On Mon, Jan 24, 2005 at 09:24:49AM -0500, Greg Stark wrote:

"Jim C. Nasby" <decibel@decibel.org> writes:

Well, every other database I've used can do index covering, which means
index scans *are* faster.

Still not necessarily true. In a case like this it would still be random
access which would be slower than sequential access.

Actually, even with random access, a covering index can still be faster.
Imagine a single-field index on a table with 40 fields.
--
Jim C. Nasby, Database Consultant decibel@decibel.org
Give your computer some brain candy! www.distributed.net Team #1828

Windows: "Where do you want to go today?"
Linux: "Where do you want to go tomorrow?"
FreeBSD: "Are you guys coming, or what?"

#8Wes
wespvp@syntegra.com
In reply to: Tom Lane (#2)
Re: How are foreign key constraints built?

On 1/23/05 1:01 PM, "Tom Lane" <tgl@sss.pgh.pa.us> wrote:

If you like you can try the operation with "set
enable_seqscan = off", but I bet it will take longer.

Ouch! That was a big mistake. Since inquiring minds want to know, I
decided to give that a try. The expected outcome is to beat the heck out of
the index disks as it read one index and referenced the other to see if the
value existed. What appears to have happened is that it went through the
same process as before, but read each data record via the index. It still
created all the pgsql_tmp files, the data disk was still the heaviest hit
(expected no or little access there), and it beat the living daylights out
of my swap - pageins/outs like crazy. The I/O on the index disks was
negligible compared to the data and swap disks. I won't try that again...

Wes

#9Jim Nasby
Jim.Nasby@BlueTreble.com
In reply to: Wes (#8)
Re: How are foreign key constraints built?

On Tue, Jan 25, 2005 at 09:38:20AM -0600, Wes wrote:

On 1/23/05 1:01 PM, "Tom Lane" <tgl@sss.pgh.pa.us> wrote:

If you like you can try the operation with "set
enable_seqscan = off", but I bet it will take longer.
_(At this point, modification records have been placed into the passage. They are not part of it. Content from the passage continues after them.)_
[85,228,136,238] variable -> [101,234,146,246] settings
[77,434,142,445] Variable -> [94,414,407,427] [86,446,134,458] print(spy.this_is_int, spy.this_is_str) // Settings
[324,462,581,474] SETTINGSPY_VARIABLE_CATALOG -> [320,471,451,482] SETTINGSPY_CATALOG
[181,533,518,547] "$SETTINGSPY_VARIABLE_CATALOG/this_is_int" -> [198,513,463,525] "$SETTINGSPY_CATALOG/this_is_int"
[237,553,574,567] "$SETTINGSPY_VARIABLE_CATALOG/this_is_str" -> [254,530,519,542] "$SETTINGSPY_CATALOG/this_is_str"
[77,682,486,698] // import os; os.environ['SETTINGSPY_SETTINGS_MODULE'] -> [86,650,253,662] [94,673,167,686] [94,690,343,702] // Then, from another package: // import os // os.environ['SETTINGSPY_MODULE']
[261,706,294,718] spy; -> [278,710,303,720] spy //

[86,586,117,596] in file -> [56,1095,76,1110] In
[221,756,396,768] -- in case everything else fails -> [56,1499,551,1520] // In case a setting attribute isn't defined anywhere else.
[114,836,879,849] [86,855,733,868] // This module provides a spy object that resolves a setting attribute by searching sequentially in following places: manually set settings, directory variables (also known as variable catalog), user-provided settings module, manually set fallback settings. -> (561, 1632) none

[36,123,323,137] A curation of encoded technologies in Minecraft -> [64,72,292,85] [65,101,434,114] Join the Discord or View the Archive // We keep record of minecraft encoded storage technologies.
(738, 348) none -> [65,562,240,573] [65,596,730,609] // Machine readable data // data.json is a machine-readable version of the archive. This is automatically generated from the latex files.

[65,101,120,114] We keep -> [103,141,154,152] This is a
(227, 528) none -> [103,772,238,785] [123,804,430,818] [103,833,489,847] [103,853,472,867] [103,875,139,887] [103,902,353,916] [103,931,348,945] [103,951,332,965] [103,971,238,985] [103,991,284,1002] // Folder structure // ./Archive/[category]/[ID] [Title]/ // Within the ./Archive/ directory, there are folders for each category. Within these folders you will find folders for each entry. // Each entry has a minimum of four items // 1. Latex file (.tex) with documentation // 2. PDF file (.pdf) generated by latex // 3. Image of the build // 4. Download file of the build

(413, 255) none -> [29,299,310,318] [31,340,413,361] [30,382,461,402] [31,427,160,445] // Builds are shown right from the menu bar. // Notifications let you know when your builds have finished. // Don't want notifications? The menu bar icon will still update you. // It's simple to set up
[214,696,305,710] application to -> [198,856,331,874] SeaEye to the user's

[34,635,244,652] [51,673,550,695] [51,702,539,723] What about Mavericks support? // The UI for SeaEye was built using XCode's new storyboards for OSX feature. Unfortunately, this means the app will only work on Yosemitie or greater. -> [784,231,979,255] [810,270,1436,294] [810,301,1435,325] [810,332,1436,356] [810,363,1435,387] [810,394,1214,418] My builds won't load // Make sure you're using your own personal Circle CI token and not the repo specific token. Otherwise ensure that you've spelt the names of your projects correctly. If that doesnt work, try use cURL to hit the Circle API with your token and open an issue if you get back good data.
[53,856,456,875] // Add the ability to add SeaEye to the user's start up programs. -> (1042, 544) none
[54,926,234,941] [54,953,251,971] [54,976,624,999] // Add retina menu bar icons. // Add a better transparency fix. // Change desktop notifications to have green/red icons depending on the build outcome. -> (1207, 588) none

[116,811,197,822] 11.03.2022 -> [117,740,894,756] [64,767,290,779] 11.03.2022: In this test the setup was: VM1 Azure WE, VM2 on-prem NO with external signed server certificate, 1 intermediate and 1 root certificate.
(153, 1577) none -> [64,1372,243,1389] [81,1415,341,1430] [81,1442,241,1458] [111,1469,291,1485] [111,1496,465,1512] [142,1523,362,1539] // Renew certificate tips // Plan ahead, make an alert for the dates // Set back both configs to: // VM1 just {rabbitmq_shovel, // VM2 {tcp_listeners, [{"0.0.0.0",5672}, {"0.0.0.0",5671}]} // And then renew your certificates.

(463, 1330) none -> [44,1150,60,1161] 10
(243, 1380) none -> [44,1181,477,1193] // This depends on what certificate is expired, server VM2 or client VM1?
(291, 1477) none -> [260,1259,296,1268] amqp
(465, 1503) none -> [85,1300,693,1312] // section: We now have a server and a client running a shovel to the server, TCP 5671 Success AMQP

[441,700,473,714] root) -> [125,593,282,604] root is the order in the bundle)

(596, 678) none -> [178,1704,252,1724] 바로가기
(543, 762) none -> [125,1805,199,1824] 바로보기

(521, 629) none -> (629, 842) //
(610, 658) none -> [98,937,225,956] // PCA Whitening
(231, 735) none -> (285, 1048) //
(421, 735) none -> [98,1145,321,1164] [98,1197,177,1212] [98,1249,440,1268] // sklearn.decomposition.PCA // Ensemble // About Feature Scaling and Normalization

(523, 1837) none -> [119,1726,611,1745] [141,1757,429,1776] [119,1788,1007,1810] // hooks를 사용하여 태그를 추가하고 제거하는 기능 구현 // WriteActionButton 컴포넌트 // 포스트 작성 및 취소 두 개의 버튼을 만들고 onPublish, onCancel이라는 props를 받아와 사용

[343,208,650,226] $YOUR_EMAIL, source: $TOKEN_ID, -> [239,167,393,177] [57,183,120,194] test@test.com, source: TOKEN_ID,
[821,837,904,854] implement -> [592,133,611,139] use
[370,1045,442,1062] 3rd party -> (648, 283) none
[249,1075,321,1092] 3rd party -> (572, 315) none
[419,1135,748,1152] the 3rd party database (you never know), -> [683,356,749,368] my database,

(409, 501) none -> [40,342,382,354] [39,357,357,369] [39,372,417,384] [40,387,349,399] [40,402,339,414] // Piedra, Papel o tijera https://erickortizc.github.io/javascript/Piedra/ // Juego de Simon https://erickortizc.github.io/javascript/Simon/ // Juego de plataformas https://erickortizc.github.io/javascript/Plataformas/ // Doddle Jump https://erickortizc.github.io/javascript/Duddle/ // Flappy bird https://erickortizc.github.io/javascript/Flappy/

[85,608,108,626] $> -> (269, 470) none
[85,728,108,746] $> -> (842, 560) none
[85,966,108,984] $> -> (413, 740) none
Ouch! That was a big mistake. Since inquiring minds want to know, I
decided to give that a try. The expected outcome is to beat the heck out of
the index disks as it read one index and referenced the other to see if the
value existed. What appears to have happened is that it went through the
same process as before, but read each data record via the index. It still
created all the pgsql_tmp files, the data disk was still the heaviest hit
(expected no or little access there), and it beat the living daylights out
of my swap - pageins/outs like crazy. The I/O on the index disks was
negligible compared to the data and swap disks. I won't try that again...

If the OS is swapping you've got serious issues; you need to look at
your configurating settings that deal with memory and figure out why
you're running out.

And yes, PostgreSQL can't do 'index covering', so even when it accesses
a table via an index it still has to read the base table. This is why if
you need to read the entire table it's faster to seqscan than index
scan.
--
Jim C. Nasby, Database Consultant decibel@decibel.org
Give your computer some brain candy! www.distributed.net Team #1828

Windows: "Where do you want to go today?"
Linux: "Where do you want to go tomorrow?"
FreeBSD: "Are you guys coming, or what?"